Football Manager is without a doubt one of the most addictive video games available for purchase. Initially inaccessible, the game worms its way into the player’s head and is enough to keep a fan up at night. Its allure is well documented, and I myself have poured hundreds of hours into the franchise since I discovered it proper in 2008. Miles Jacobson, the man behind the game, told the Telegraph in 2014 that FM 2014 alone had been played for a combined 23,000 years since its release just 12 months prior.
As it has become more sophisticated, its stickiness has only increased. The closer the representation gets to the reality, the more engrossing an experience the game becomes. And it seems those in the world of professional football also appreciate the value of the simulation, which draws together a player’s statistical data, subjective ratings on 250 attributes, injury history, weight, height, you name it, to create a full virtual representation of real-world athletes.
The game’s bank of data is extensive. According to Jacobson, the game has a database of around 350,000 active players - up from 4,000 when the game initially launched in 1992 - with over 1,300 scouts collecting data in 51 countries and regions across the globe. This is far more scouts than any single club in the world, for reference, making the Football Manager database arguably the most detailed in football. These scouts are primarily football fans, who use the work as a springboard to professional scouting jobs. Jacobson tells the Mirror that Football Manager’s scouts have gone on to become chief scouts at Champions League clubs, an odd but effective testament to just how close the world of the game is to the sport it simulates.
Football Manager has predicted some greats, too. When Alex McLeish was in charge of Rangers back in 2002, his son told him that a Barcelona C team player would one day become the best footballer in the world, having seen potential and then improvement on the game. Football Manager suggested the then-15-year-old would become brilliant, and McLeish could be forgiven for kicking himself over not looking into Lionel Messi when prompted. Mario Balotelli is another that the game saw coming, highlighted by the Football Manager community long before becoming a top striker. 'Lots of people were surprised when Manchester United spent so much money on Anthony Martial, but within the Football Manager community, there were all saying ‘great buy, he becomes an absolute superstar,’ Jacobson said, and if the Frenchman makes history at Old Trafford it’ll be another vindication for the company.
Of course the company is fallible, though, and Harry Kane is perhaps the most high-profile example of the game getting it wrong. Virtually, Kane never quite made it before his real-world Premier League explosion. Jacobson recalls how he personally apologized to the England striker, admitting that he was part of the ‘0.5%’ of cases that Football Manager acknowledges is wrong. 0.5% would be a fantastic margin of error for any professional scout, and the fact that no club holds data so extensive about players makes it a genuinely fascinating resource.
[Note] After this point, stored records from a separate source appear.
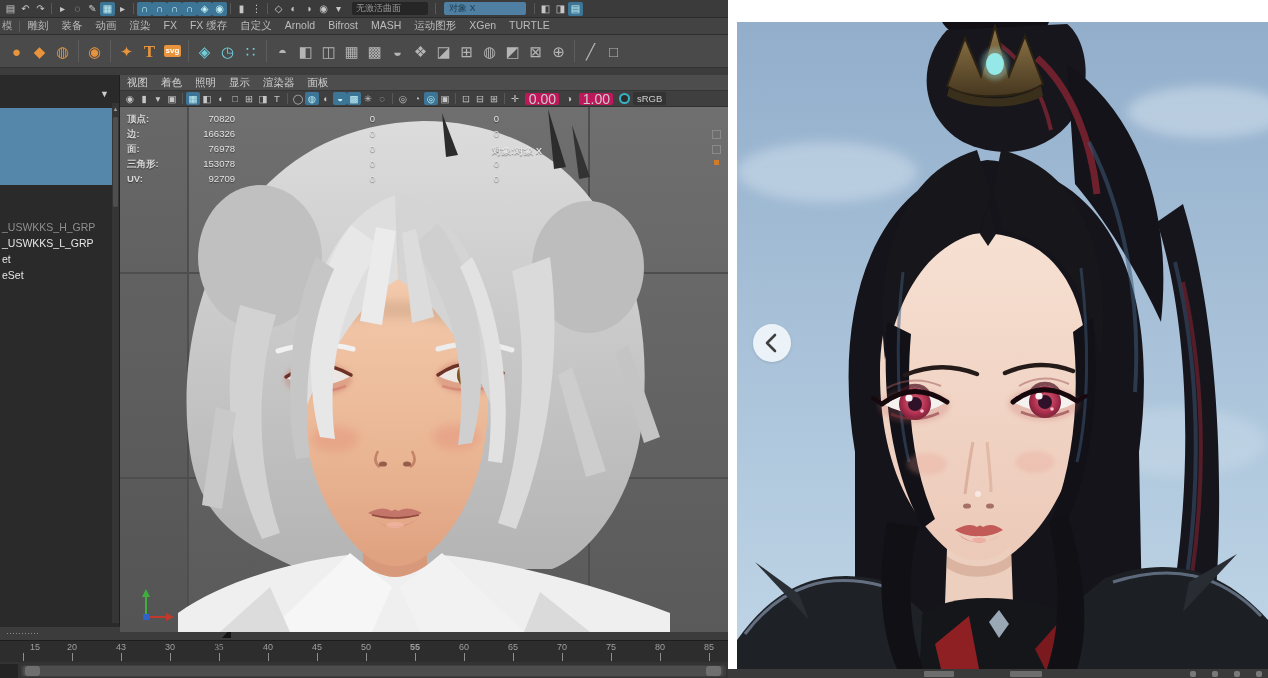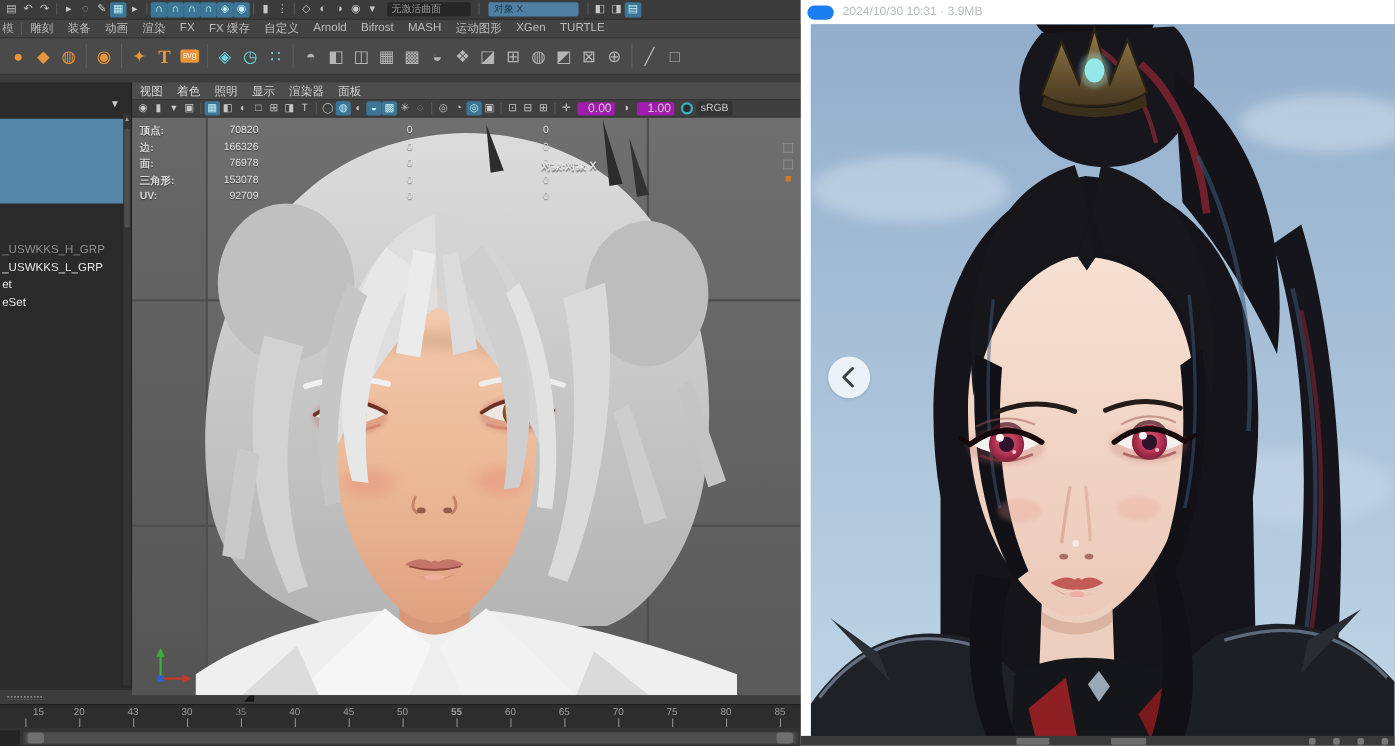--- a/index.html
+++ b/index.html
@@ -31,21 +31,21 @@
 
   
   #shelf-row { position:absolute; left:0; top:35px; width:728px; height:33px; background:#4a4a4a;
     display:flex; align-items:center; padding-left:5px; border-bottom:1px solid #323232; }
   .sic { display:inline-flex; align-items:center; justify-content:center; width:23px; height:27px;
     font-size:15px; flex:none; line-height:1; }
   .sic.o { color:#e8943c; }
   .sic.g { color:#b5b5b5; }
   .sic.t { color:#6ecfdb; }
   .sic.typ { color:#e8943c; font-family:"Liberation Serif",serif; font-weight:bold; font-size:17px; }
-  .sic .badge { background:#e8943c; color:#fff; font-size:8px; font-weight:normal; padding:2px 2px;
+  .sic .badge { background:#e8943c; color:#fff; font-size:8px; font-weight:bold; padding:2px 2px;
     border-radius:2px; letter-spacing:0; }
   .ssep { width:1px; height:22px; background:#5d5d5d; margin:0 4px; flex:none; }
 
   
   #outliner { position:absolute; left:0; top:75px; width:120px; height:551px; background:#2a2a2a;
     border-right:1px solid #1f1f1f; }
   #outliner-dd { position:absolute; right:10px; top:14px; color:#cfcfcf; font-size:9px; }
   #outliner-sel { position:absolute; left:0; top:33px; width:113px; height:77px; background:#5587ab; }
   #outliner-items { position:absolute; left:0; top:144px; width:113px; }
   .out-item { height:16px; line-height:16px; font-size:10.5px; color:#e6e6e6; padding-left:2px;
@@ -63,21 +63,21 @@
     border-left:9px solid transparent; border-bottom:10px solid #141414; }
 
   
   #viewport { position:absolute; left:120px; top:75px; width:608px; height:557px; background:#404040; }
   #vp-menubar { position:absolute; left:0; top:0; width:608px; height:16px; background:#4d4d4d;
     display:flex; align-items:center; gap:13px; padding-left:7px; border-bottom:1px solid #353535; }
   .vp-menu { font-size:10.5px; color:#d2d2d2; }
   #vp-toolbar { position:absolute; left:0; top:16px; width:608px; height:16px; background:#3f3f3f;
     display:flex; align-items:center; padding-left:3px; border-bottom:1px solid #303030; }
   #vp-toolbar .ic { width:14px; height:13px; font-size:9.5px; }
-  .numfield { background:#a21caf; color:#cccccc; font-size:11px; width:34px; height:12px; line-height:12px;
+  .numfield { background:#be185d; color:#cccccc; font-size:14px; width:34px; height:12px; line-height:12px;
     text-align:right; padding:0 3px; border-radius:2px; margin:0 3px; flex:none; }
   #gamma-dot { width:11px; height:11px; border-radius:50%; background:#2c2c2c; border:2px solid #39b3c4;
     margin:0 3px; flex:none; }
   #srgb-field { background:#333333; color:#cdcdcd; font-size:9.5px; height:13px; line-height:13px;
     padding:0 4px; border-radius:2px; flex:none; }
 
   #vp-canvas { position:absolute; left:0; top:32px; width:608px; height:525px; overflow:hidden;
     background:linear-gradient(#6f6f6f, #5a5a5a); }
   .gridline { position:absolute; background:#4e4e4e; }
   #grid-shade { position:absolute; left:0; top:0; width:67px; height:525px; background:rgba(0,0,0,0.06); }
@@ -479,24 +479,20 @@
       <div id="range-track">
         <div id="range-bar">
           <div class="range-grip" style="left:2px;"></div>
           <div class="range-grip" style="right:2px;"></div>
         </div>
       </div>
     </div>
   </div>
 
   <div id="viewer">
-    <div id="viewer-header">
-      <div id="viewer-pill"></div>
-      <div id="viewer-ts">2024/10/30 10:31 · 3.9MB</div>
-    </div>
 
     <div id="viewer-img">
       
       <svg width="531" height="647" viewBox="0 0 531 647">
         <defs>
           <linearGradient id="skyR" x1="0" y1="0" x2="0" y2="1">
             <stop offset="0" stop-color="#92aecb"></stop>
               <stop offset="1" stop-color="#c0d6e7"></stop>
           </linearGradient>
           <linearGradient id="skinR" x1="0" y1="0" x2="0" y2="1">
Sports Interactive - the company behind Football Manager - logs player information as deep as their ability to handle pressure, their willingness to succeed and the ease with which they settle into a new dressing room, for example. An amount of guesswork and extrapolation is involved, certainly, but for a club scouting a relative unknown, the data can be a useful reference point. Brian Prestige, former data scientist at Bolton Wanderers, was one of the first to incorporate Football Manager into his recruitment recommendations. ‘It is, without a doubt, the greatest resource in terms of granularity and of coverage across the world,’ he says. ‘It’s a great way to minimize the inherent risk in player recruitment.’ And it is this that the stats accrued by the game’s team are most useful for. The incorporation of ProZone stats and visuals into the game itself gives added context, and make the game a more complete player assessment package. Football Manager will not entirely inform player recruitment decisions, rather it will be used as either validation of a scouting assessment or a way in which to view information not immediately obvious to a visiting professional scout.
Much of the data has been available in the Football Manager database for some time, but only as analytics has truly taken flight in football have clubs started to take note. Larger clubs have the resources to scout anyone they’re remotely interested in, but for smaller clubs with largely part-time scouting staff, the data can be invaluable. Sky Sports even use Football Manager’s player valuations to compare prospective transfer targets as part of their coverage.
‘Football Manager is such a part of the fabric of football now,’ Jacobson says, ‘that there are times agents will come to us asking us to boost their player’s stats, because they know that will increase their value.’ Managers in training, too, will use the game to garner a kind of experience of the job. It’s a case of art imitating and simulating life. It’s a case of life imitating art. VICE described Football Manager as ‘the world’s most influential video game.’ It’s a difficult statement to counter.